Records drawn from a dataset
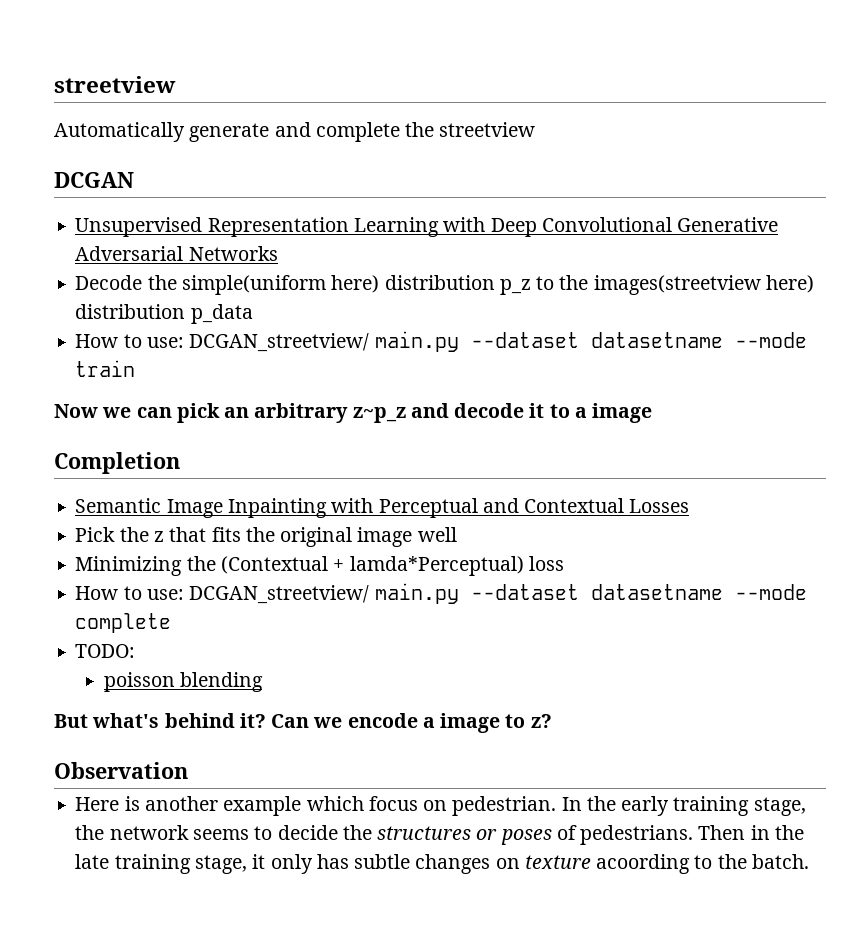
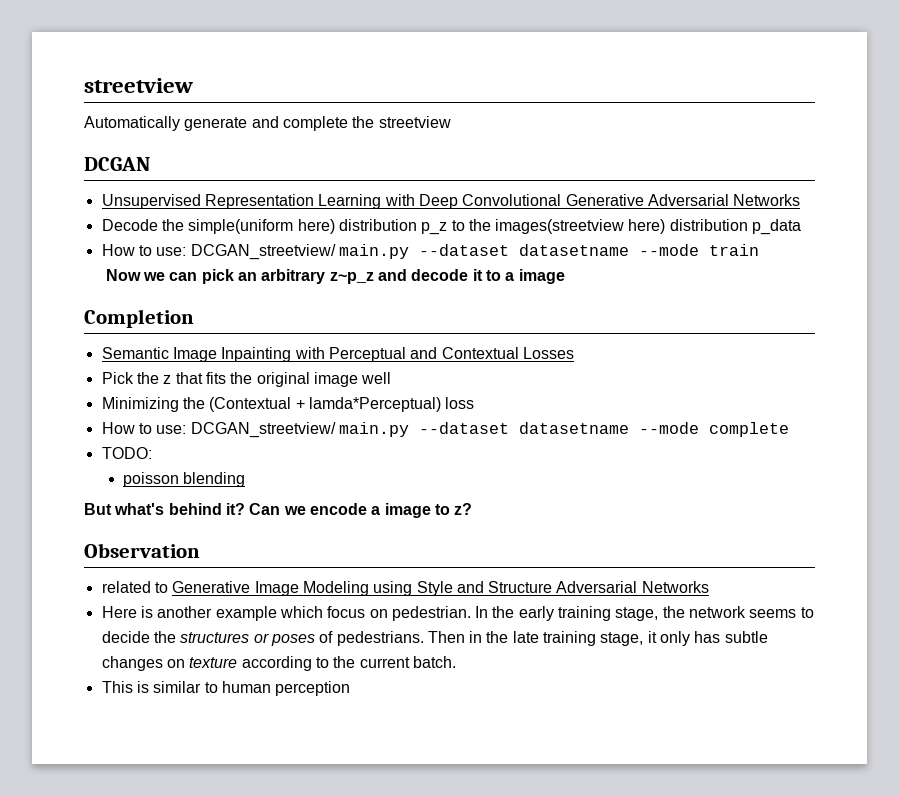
+ related to Generative Image Modeling using Style and Structure Adversarial Networks
- Then in the late training stage, it only has subtle changes on texture acoording to the batch.
+ Then in the late training stage, it only has subtle changes on texture according to the current batch.
+ This is similar to human perception

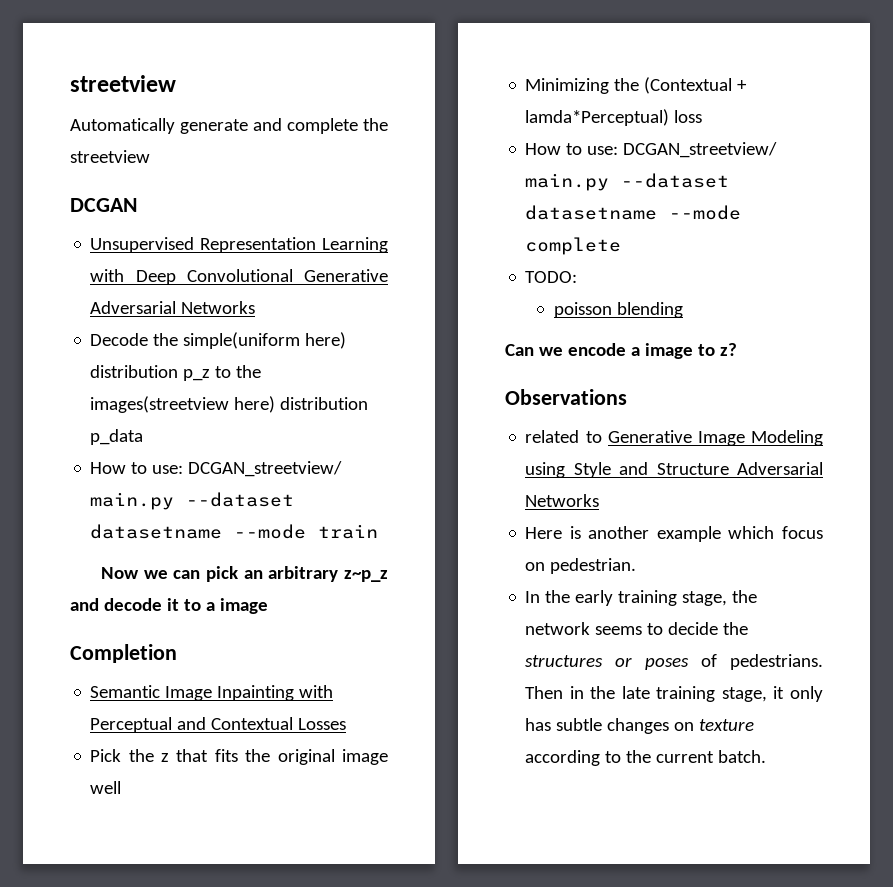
- But what's behind it?
- Observation
+ Observations
- Here is another example which focus on pedestrian. In the early training stage, the network seems to decide the structures or poses of pedestrians.
+ Here is another example which focus on pedestrian.
+ In the early training stage, the network seems to decide the structures or poses of pedestrians.
- This is similar to human perception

ABOUT THIS EXERCISE -> Reproduce every line from the preceding data in which the word "another" can be found.

THE COMPLETED TASK ->
- Here is another example which focus on pedestrian. In the early training stage, the network seems to decide the structures or poses of pedestrians.
+ Here is another example which focus on pedestrian.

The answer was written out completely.